No human clinical trials, RCTs, or meta-analyses specific to Arusha Arabica were identified in the research. While general C. arabica studies exist for coffee-related effects, none differentiate this cultivar, and no PubMed PMIDs are available for Arusha-specific research.

Clinical Summary

No published human clinical trials, animal studies, or in vitro investigations have examined the Arusha cultivar specifically or compared its bioactive profile against other Coffea arabica varieties. Extrapolated evidence from broad Coffea arabica research includes randomized controlled trials in hundreds to thousands of participants demonstrating associations between habitual coffee consumption (3–5 cups/day, approximately 300–500 mg caffeine) and reduced risk of type 2 diabetes, Parkinson's disease, and all-cause mortality, but these findings cannot be attributed to Arusha genetics. Chlorogenic acid content varies meaningfully across arabica cultivars depending on altitude, soil, and processing, meaning phytochemical potency of Arusha beans is uncharacterized relative to clinical study samples. The overall evidence quality for any Arusha-specific health claim is absent, and consumers should rely only on general arabica coffee data until cultivar-specific research is conducted.

Nutritional Profile

Arusha Arabica (Coffea arabica 'Arusha') shares the general nutritional composition of C. arabica green and roasted beans, with cultivar-specific data absent from published literature. As roasted coffee beverage (per 240ml/8oz brewed cup): Calories 2-5 kcal, Carbohydrates 0g, Protein 0.3g, Fat 0g, Fiber 0g.

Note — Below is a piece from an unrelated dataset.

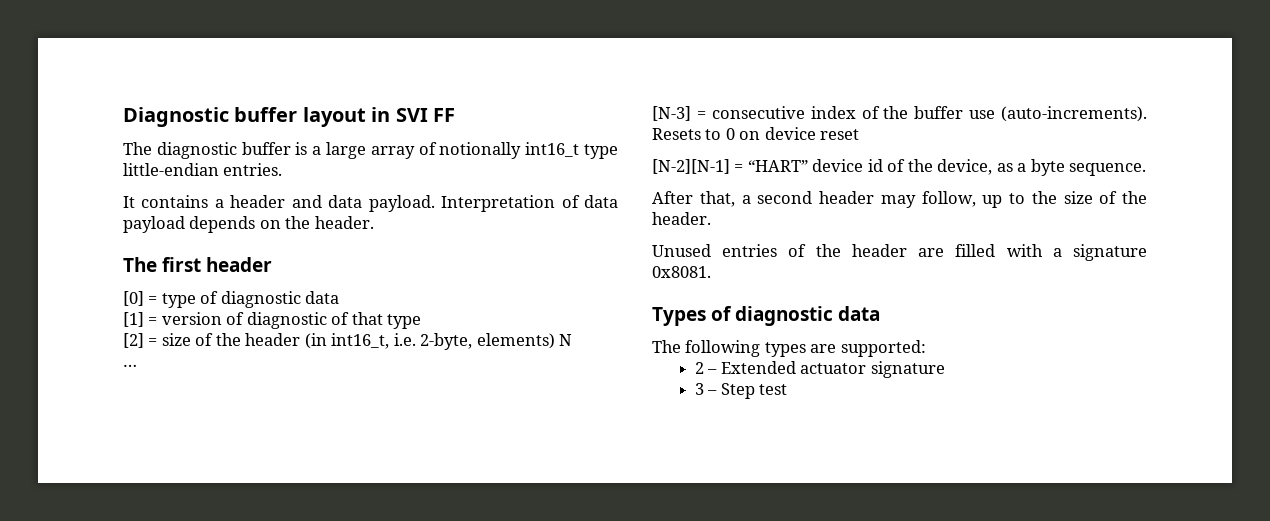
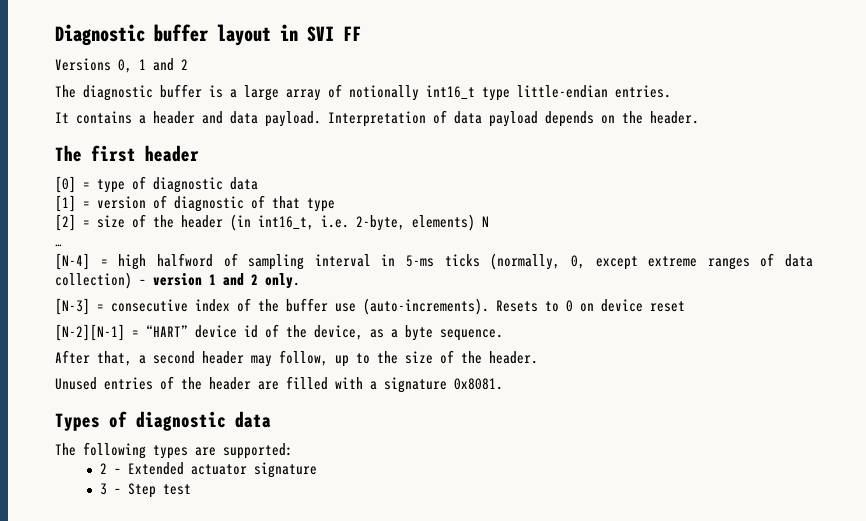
+ Versions 0, 1 and 2
+ [N-4] = high halfword of sampling interval in 5-ms ticks (normally, 0, except extreme ranges of data collection) – version 1 and 2 only.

Key bioactive compounds: Caffeine approximately 80-120mg per 8oz cup (C. arabica typically ranges 1.2-1.5% caffeine by dry weight in green beans, lower than C. canephora); Chlorogenic acids (CGAs) 70-200mg per cup, predominantly 5-caffeoylquinic acid (5-CQA), representing the primary antioxidant fraction; Trigonelline 60-120mg per cup, partially degraded to niacin (vitamin B3, yielding approximately 1-3mg niacin equivalent) during roasting. Kahweol and cafestol (diterpene lipids) present at low concentrations in filtered brew (~0.2-0.5mg/cup filtered; significantly higher in unfiltered/French press preparations 3-6mg/cup). Potassium approximately 116mg per cup. Magnesium approximately 7mg per cup. Niacin (B3) 0.5mg per cup. Riboflavin (B2) trace amounts (~0.01mg). Melanoidins (Maillard reaction polymers) 200-500mg per cup, contributing antioxidant and prebiotic activity. Total antioxidant capacity approximately 200-550mg Trolox equivalents per cup. Arusha is a tall Ethiopian-lineage cultivar grown on Mt. Meru/Tanzania at high altitude; high-altitude growth generally correlates with slower cherry maturation and potentially higher sugar and CGA concentrations relative to lower-altitude arabicas, though no published quantified data confirms cultivar-specific deviation from general arabica ranges. Bioavailability: CGAs are absorbed 33% in small intestine, remainder metabolized by colonic microbiota to dihydrocaffeic and dihydroferulic acids; caffeine bioavailability is near 100% via oral route.

Preparation & Dosage

No clinically studied dosage ranges exist for Arusha Arabica in any form (extract, powder, or standardized preparations), as no biomedical trials have been conducted on this cultivar. Consult a healthcare provider before starting any new supplement.

Synergy & Pairings

Not applicable - no biomedical research exists

Safety & Interactions

As a Coffea arabica cultivar, Arusha coffee carries the established safety profile of caffeinated coffee: doses exceeding 400 mg caffeine per day in healthy adults are associated with anxiety, insomnia, tachycardia, and elevated blood pressure. Caffeine is a substrate and inhibitor of CYP1A2, creating clinically relevant interactions with fluvoxamine, ciprofloxacin, clozapine, and theophylline, which can raise plasma caffeine levels and increase adverse effect risk. Chlorogenic acids may modestly enhance the hypoglycemic effect of antidiabetic medications including metformin, warranting blood glucose monitoring in diabetic individuals. Caffeine consumption during pregnancy should be limited to under 200 mg per day per WHO and ACOG guidelines due to associations with fetal growth restriction, and cafestol and kahweol from unfiltered preparations may raise LDL cholesterol in individuals with lipid disorders.